Well, now, anyway. Earlier this year, Prop 215 plus decrim plus Prop 47 must not have been enough, because they were vigorously promoting marijuana legalization under the perennial utopian initiative for which they never gain enough signatures or funding.
“CChi 2016 it’s actually the most honest and compassionate initiative as far as preventing the 50,000 or more arrests for marijuana in California every year.” — Donna Lambert
Sure, I’d vote for it. I doubt 50%+1 voters would, but I would. But CCHI didn’t make the ballot in 2016. Or in 2014. Or in 2012. Or in 2010. Or in 2008. Or in 2006. Or in 2004. Or in 2002. Or in 2000. How much longer should convicted felons wait for the grassroots to figure out how to raise enough money and gather enough signatures to place something on the ballot to prevent those 50,000 or more arrests?
Obviously, the Donna Lambert raid shows that Prop 215 isn’t enough. From my understanding, she was a Prop 215-protected patient engaged in what Letitia Pepper tells me is a constitutionally-protected right to marijuana. And yet, the cops still went undercover and busted Lambert, then charged her with seven felonies, which she only escaped by taking a plea deal.

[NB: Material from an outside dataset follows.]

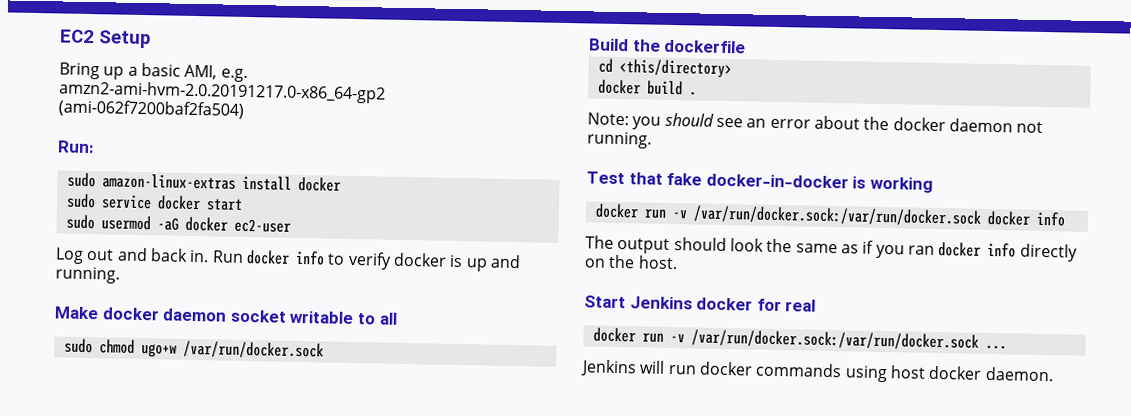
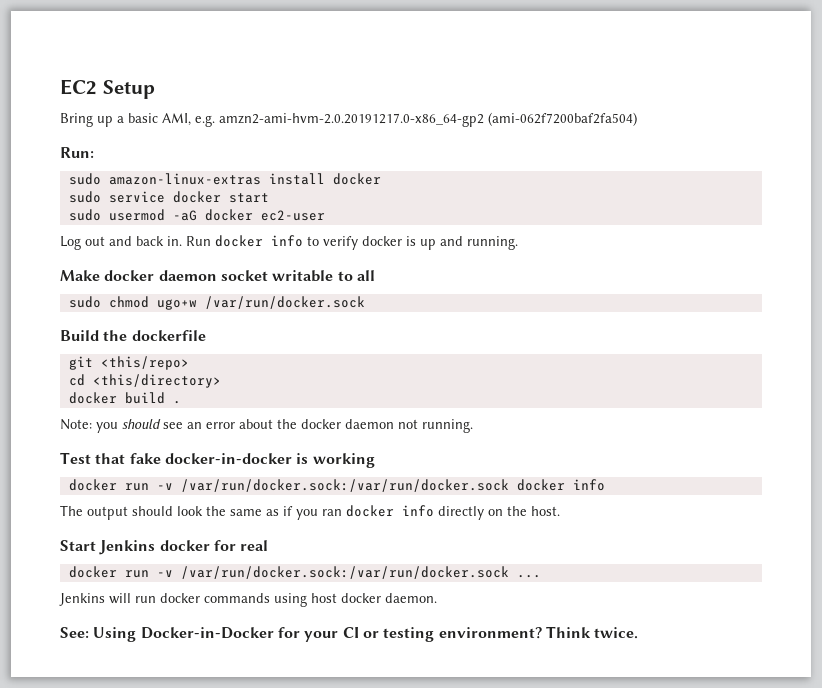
(747, 46) none -> [68,356,189,370] // git <this/repo>
(1054, 374) none -> [60,626,639,642] // See: Using Docker-in-Docker for your CI or testing environment? Think twice.

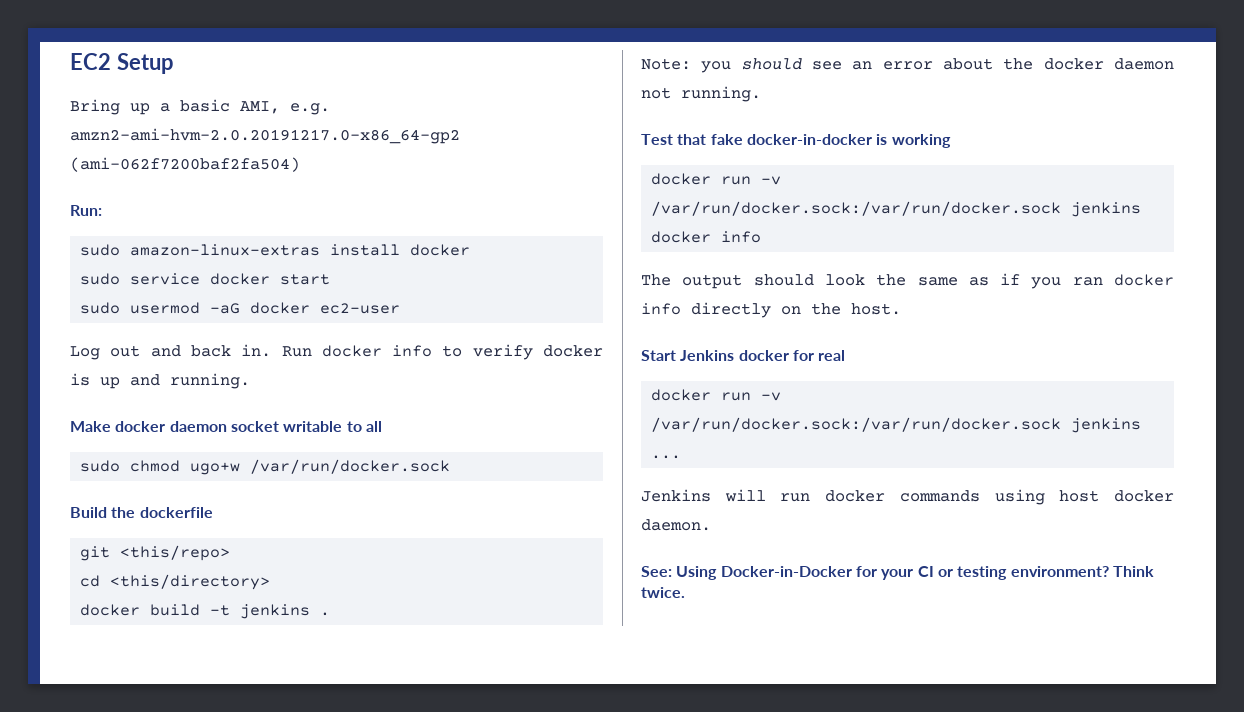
(165, 398) none -> [210,604,311,619] -t jenkins
(509, 485) none -> [1071,202,1142,217] jenkins
(509, 572) none -> [1071,418,1142,433] jenkins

Lucky for her, she avoided jail time. But I’m sure the ordeal of the trial, having to hire defense lawyers, and still having to plead guilty to a misdemeanor possession charge was a whole lot to go through. She even said at the time, “It’s not a victory; it’s kind of a draw.”

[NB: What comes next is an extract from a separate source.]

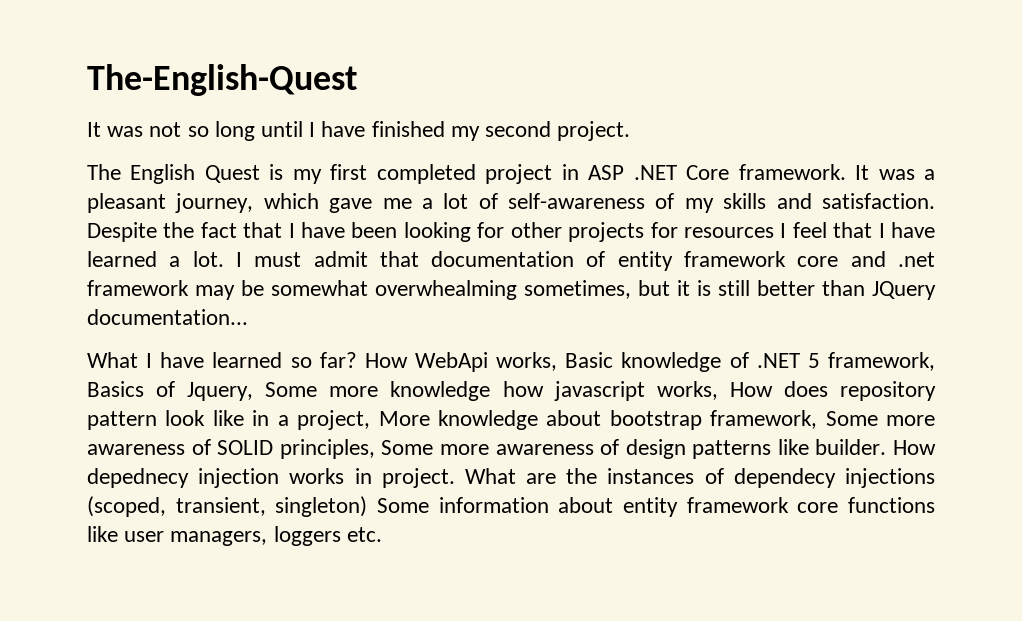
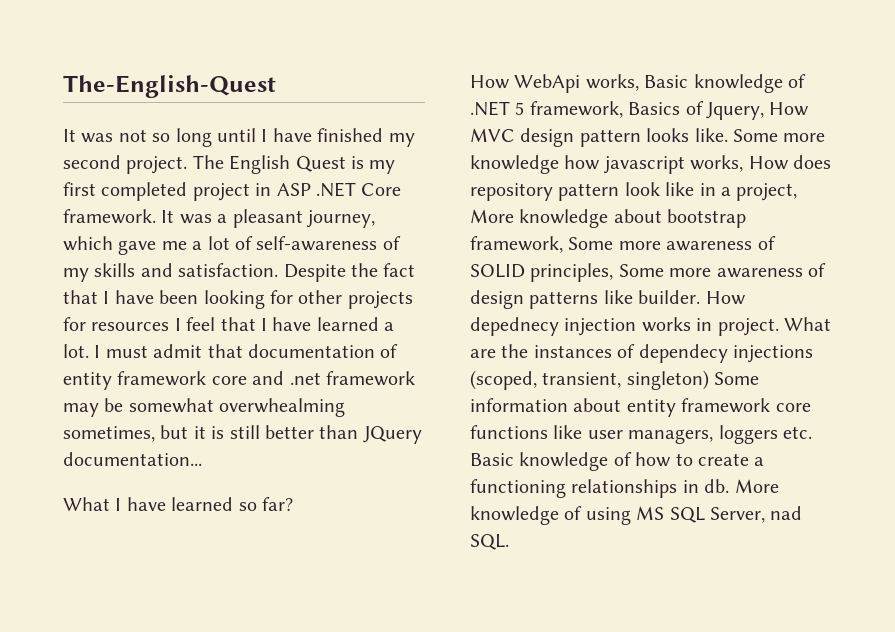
(631, 131) // -> (188, 165) none
(357, 360) none -> (293, 504) //
(254, 391) none -> [769,102,810,116] [470,128,728,147] How MVC design pattern looks like.
(382, 534) none -> [470,452,765,471] [470,479,779,498] [470,506,803,525] [470,534,509,550] Basic knowledge of how to create a functioning relationships in db. More knowledge of using MS SQL Server, nad SQL.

Donna Lambert’s no on Prop 64 vote means she’s approving of the felony charges the next middle-aged lady like her caught up in a police sting over marijuana will be facing. But after Prop 64 passes, there won’t be felonies to threaten her with, unless she’s got priors or commits aggravated offenses. The trick Bonnie Dumanis and other DAs use, the piling on as many felonies as possible to guarantee plea deals, won’t be available any more.

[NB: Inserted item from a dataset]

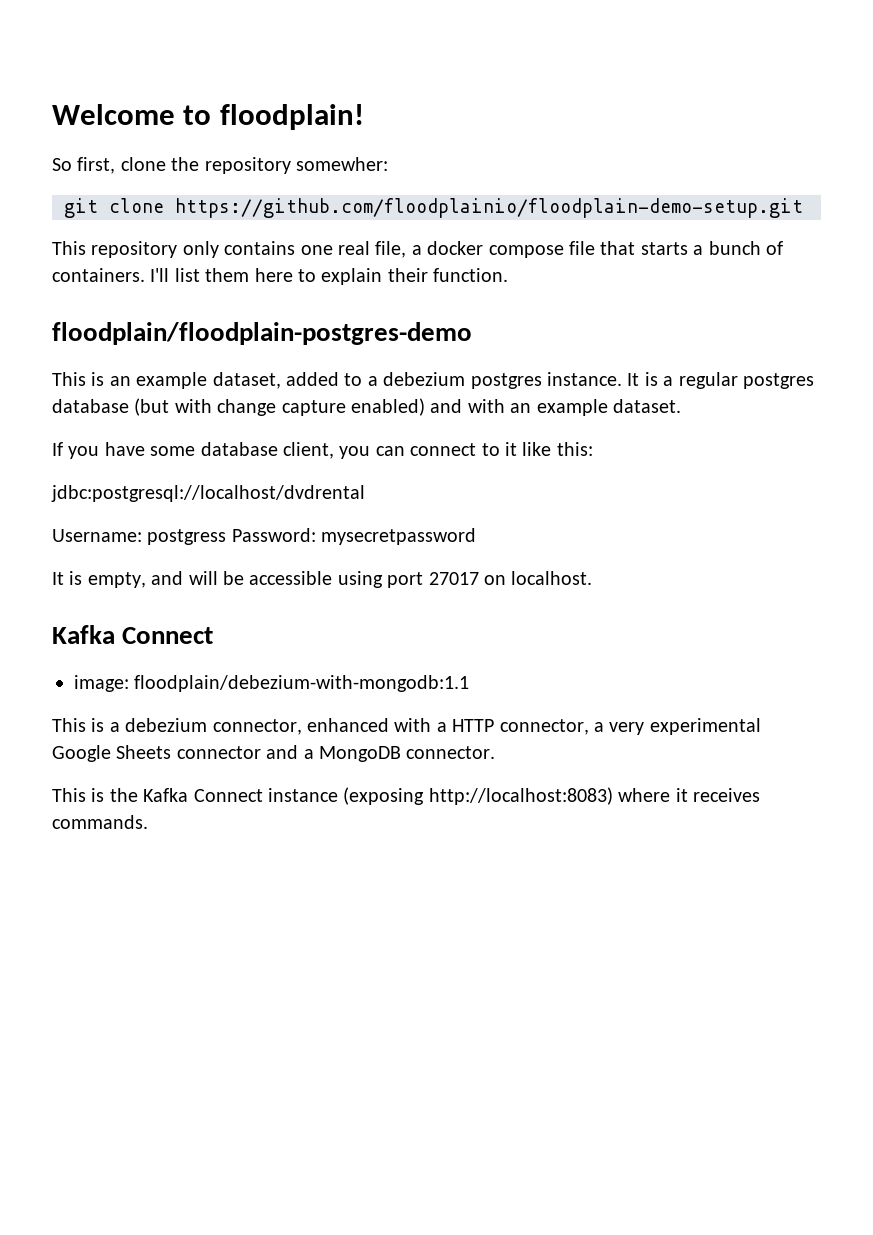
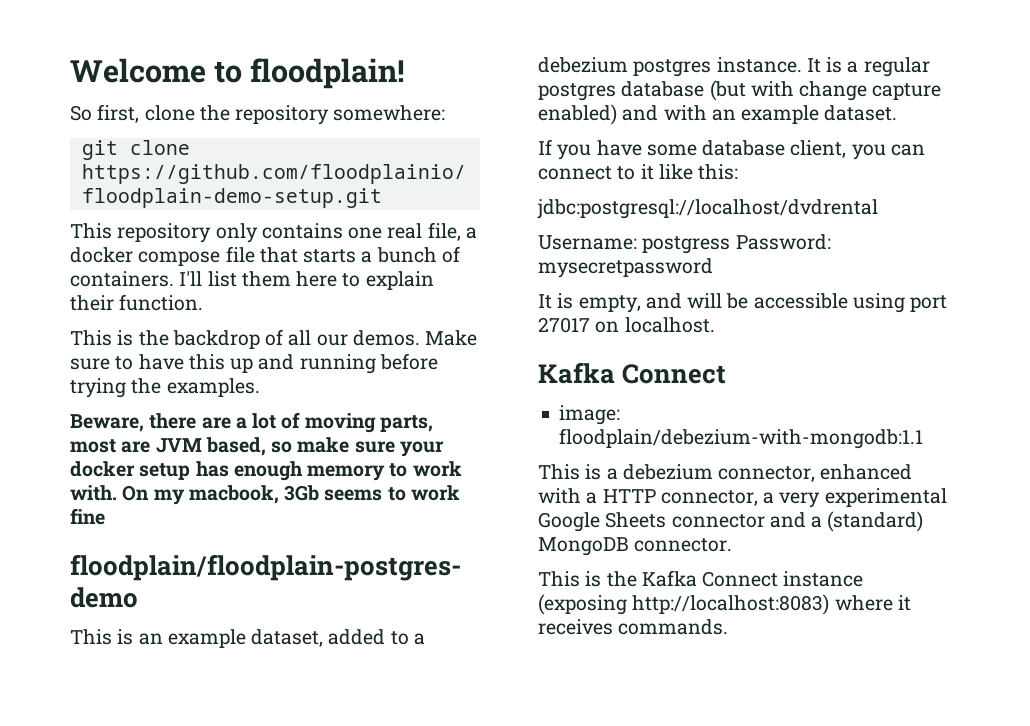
[296,157,388,171] somewher: -> [333,105,446,121] somewhere:
(509, 275) none -> [70,329,478,349] [70,353,438,374] [70,378,260,398] [70,412,433,433] [70,437,444,457] [70,461,462,481] [70,485,460,505] [70,508,105,525] // This is the backdrop of all our demos. Make sure to have this up and running before trying the examples. // Beware, there are a lot of moving parts, most are JVM based, so make sure your docker setup has enough memory to work with. On my macbook, 3Gb seems to work fine
(314, 754) none -> [827,511,924,532] (standard)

Speaking of Dumanis, it’s got to feel strange for Lambert to find herself in agreement with her prosecutor on a marijuana issue. Lambert’s vote is giving support to Dumanis to do unto others what she did unto her. Because, as Dumanis explains:
Proposition 64… would bring a handful of problems. Perhaps of most concern is… more impaired drivers on our roadways… this is a bad idea for California. In the states where marijuana has been legalized, marijuana-related traffic deaths are up dramatically, youth access to marijuana has sharply risen, emergency department marijuana related and hospital marijuana related admissions have risen dramatically, tourism has been negatively affected, and the underground black market distribution and sales of marijuana has increased dramatically.
I can’t believe I have to convince Donna Lambert that it’s a good idea to take away from cops the power to fuck with us.